* _Brief_
Skip the pictures and repeat each line of the data exactly.

* _Input_
[Start of section]
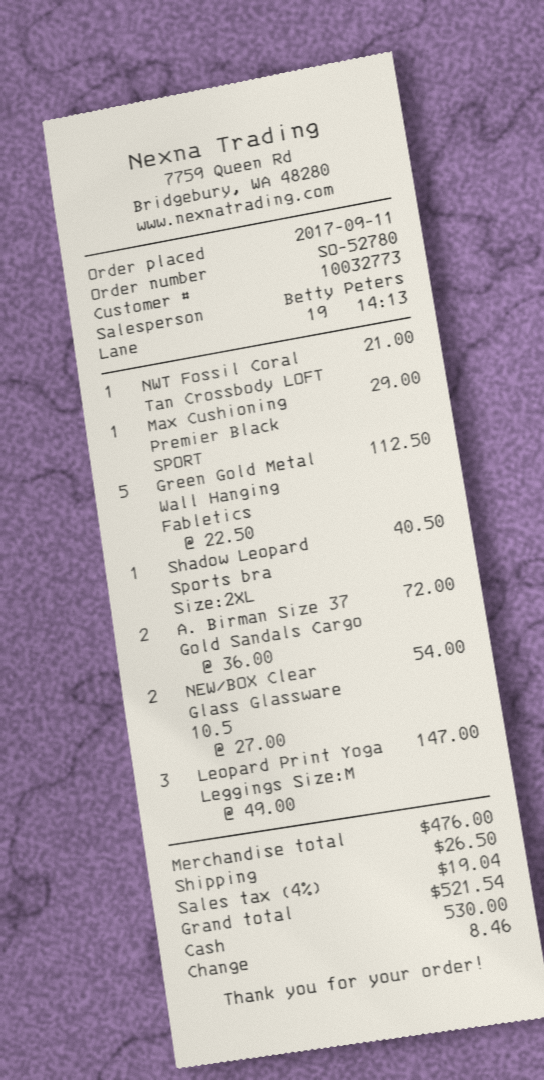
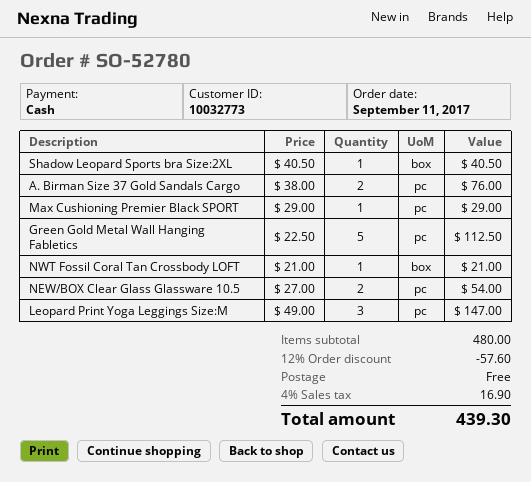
A. Birman Size 37 Gold Sandals Cargo: 2 x 36.00 = 72.00 -> 2 x 38.00 = 76.00
subtotal: 476.00 -> 480.00
discount: none -> 12% = 57.60
shipping: 26.50 -> 0.00
tax: 4% = 19.04 -> 4% = 16.90
total: 521.54 -> 439.30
[End of section]
* _Result for this task_
A. Birman Size 37 Gold Sandals Cargo: 2 x 36.00 = 72.00 -> 2 x 38.00 = 76.00
subtotal: 476.00 -> 480.00
discount: none -> 12% = 57.60
shipping: 26.50 -> 0.00
tax: 4% = 19.04 -> 4% = 16.90
total: 521.54 -> 439.30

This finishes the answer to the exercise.